To me, there is one and only one criterion for enlightenment -- the ability to directly experience the transcendental, eternal, non-changing aspect of life 24/7, *while* other ever-changing experiences are going on. The former does not necessarily overshadow the latter; sometimes the light wins, sometimes the Maya wins. That's really how I see things, and I don't really believe that's cynical, just non-judgemental.
I defy anyone to come up with a set of behaviors that someone enlightened "should not or could not do," without someone else being able to come up with an example of a supposedly enlightened being in the past doing just that. I really believe that it's a trap to base one's judgement of who is enlightened and who is not on behavior.
In my experience, you can meet a supposedly enlightened teacher who is benevolent, even-tempered, in control of his or her "inner demons," and everything spiritual literature tells us they should be. The next day, you can meet one who is a roaring asshole. But does the assholiness mean that they aren't enlightened? Not to me. In my opinion, all that has happened is that you ran into two people with two very different residual personalities.
One of the bases of my conclusion here is that I really don't believe that personality is affected by enlightenment. Everyone who realizes it is pretty much who they were before they realized enlightenment, but with the addition of a 24/7 direct connection to the infinite. I also don't believe that enlightenment, once realized, need be permanent. One can flip in and out of that 24/7 connection to light for years before it becomes firmly established.
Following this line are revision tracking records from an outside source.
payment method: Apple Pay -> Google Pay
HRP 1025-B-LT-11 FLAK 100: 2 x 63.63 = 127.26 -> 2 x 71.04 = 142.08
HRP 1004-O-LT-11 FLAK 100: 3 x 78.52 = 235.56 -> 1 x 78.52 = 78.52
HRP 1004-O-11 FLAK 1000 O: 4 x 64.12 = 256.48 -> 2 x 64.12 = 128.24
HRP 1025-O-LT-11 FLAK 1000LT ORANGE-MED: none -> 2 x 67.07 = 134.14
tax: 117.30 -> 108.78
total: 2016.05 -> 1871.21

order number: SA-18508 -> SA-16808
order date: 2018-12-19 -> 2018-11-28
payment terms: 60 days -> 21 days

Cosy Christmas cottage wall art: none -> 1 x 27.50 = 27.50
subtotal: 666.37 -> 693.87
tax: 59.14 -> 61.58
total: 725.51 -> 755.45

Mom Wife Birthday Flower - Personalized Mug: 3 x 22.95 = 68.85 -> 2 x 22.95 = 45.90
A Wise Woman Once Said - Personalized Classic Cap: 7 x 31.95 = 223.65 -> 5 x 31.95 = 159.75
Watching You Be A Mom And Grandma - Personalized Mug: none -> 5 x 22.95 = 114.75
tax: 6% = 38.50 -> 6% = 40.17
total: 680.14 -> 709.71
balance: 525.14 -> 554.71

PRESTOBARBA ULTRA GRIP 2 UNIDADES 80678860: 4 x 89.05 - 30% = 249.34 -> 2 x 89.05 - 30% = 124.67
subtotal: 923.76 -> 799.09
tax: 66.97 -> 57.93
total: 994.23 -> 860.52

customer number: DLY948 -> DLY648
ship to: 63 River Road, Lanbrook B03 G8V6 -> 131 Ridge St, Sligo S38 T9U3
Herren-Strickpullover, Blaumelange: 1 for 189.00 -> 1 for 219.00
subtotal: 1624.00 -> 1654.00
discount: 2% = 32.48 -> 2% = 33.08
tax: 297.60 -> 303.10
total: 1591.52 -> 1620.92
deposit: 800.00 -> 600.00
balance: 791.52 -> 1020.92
The ONLY level on which I might presume to judge another human being's state of consciousness is on the level of meditation. If I meditate with them and can feel neither them nor me, only unbounded, undifferentiated light with no trace of either personality, then I might suspect that enlightenment has something to do with it all. I would never assume that either of the above characters' behavior had anything whatsoever to do with their enlightenment.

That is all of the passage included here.